特設サイト第115回 「食薬区分」について

寒暖差の激しい日が続いており、体調管理が難しい今日この頃です。
かくいう私も久しぶりに風邪をひいて、いくつかの漢方エキス製剤にお世話になっております(^^;)。

さて、今回も前回に続いて、「用語」の話をしたいと思います。 漢方薬の原料でもある生薬は「くすり」として利用される一方で、薬味や香辛料など「食品」として利用されるものもあり、「食」か「薬」かの線引きが難しいものが数多くあります。また、それらは有史以来、体調が優れないときなど、人々が「経験」をもとに利用してきたものであり、いわば科学の誕生以前から存在するものです。そのため、その有効性や安全性についての科学的根拠は後から整備しており、今も途上にあります。一方、「食」については「食べられる」「食べられない」、「おいしい」など、いわゆる「食経験」にもとづいたもので、とくに有効性や安全性の根拠が必要ではありません。
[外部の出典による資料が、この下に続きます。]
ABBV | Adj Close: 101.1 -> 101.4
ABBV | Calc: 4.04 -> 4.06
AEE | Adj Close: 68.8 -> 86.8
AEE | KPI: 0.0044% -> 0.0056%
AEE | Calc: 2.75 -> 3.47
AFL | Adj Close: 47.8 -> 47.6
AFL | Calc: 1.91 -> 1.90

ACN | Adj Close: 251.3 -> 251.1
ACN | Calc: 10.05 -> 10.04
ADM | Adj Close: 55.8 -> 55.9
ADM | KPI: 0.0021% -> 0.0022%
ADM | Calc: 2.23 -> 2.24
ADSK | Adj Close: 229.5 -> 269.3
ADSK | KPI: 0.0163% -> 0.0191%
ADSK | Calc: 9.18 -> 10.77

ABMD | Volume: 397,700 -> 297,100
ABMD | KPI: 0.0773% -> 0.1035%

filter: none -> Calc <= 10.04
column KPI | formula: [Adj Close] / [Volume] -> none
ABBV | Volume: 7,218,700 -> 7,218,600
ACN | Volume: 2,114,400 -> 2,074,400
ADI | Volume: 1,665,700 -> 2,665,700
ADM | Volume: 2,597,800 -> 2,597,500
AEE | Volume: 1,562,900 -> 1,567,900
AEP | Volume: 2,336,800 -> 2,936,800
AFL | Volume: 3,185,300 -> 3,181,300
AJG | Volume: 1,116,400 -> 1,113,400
一般に、「食品」については3つの機能があるとされ、一次機能は生命維持のための栄養素としての機能を指し、二次機能には味や香り、触感など感覚や心理面での嗜好を高める機能があり、三次機能として免疫能や生体防御能、神経機能など生体の高次機能を調節する役割があるとされます。近年、この食品の三次機能を取り上げたものが健康食品です。しかし、「健康食品」という用語は法律で定義されたものではなく、健康に良い影響を与えそうな、どんな食品にも使用される名称となり、混乱を生んでいます。「くすり」については効能効果を謳うことができますし、なにより「作用する」と表現することができますが、「食品」ではできないため、さまざまな健康食品では「機能する」と表現しているのです。「健康食品」については、第48回の当コラムでも説明していますが、歴史的にみると「機能性食品」という名称が使われました。その後、特定保健用食品(トクホ)や栄養機能食品からなる保健機能食品制度が始まってからは、この機能性食品という名称は使わなくなったはずですが、マスコミをはじめ健康食品業界ではまだ使用されているようです。2015年に、保健機能食品制度には第3番目として「機能性表示食品」というカテゴリーができ、今年健康被害が明らかになった紅麹商品で、その名称も浸透したかと思うのですが、未だに用語や制度に対する理解が不十分ではないかと思います。正しい知識は、まず用語からということがここでも言えます。

タイトルに挙げた「食薬区分」ですが、もっぱら医薬品として使われてきた材料や原料はもちろんのこと、医薬品としての効能・効果を標榜するようなものは食品として使用することはできませんし、その用法・用量や製品形状が医薬品と見間違えるようなものを「食品」として提供することはできないといった線引きのことを表した言葉です。一番重要なのは原材料であり、そのリストは厚生労働省が「専ら医薬品として使用される成分本質(原材料)リスト」や「医薬品的効能効果を標ぼうしない限り医薬品と判断しない成分本質(原材料)リスト」として公開しています。ご興味・ご関心のある方は是非とも検索してみてください。消費者庁が所管する保健機能食品制度についても一層のご理解をいただきたいと思います。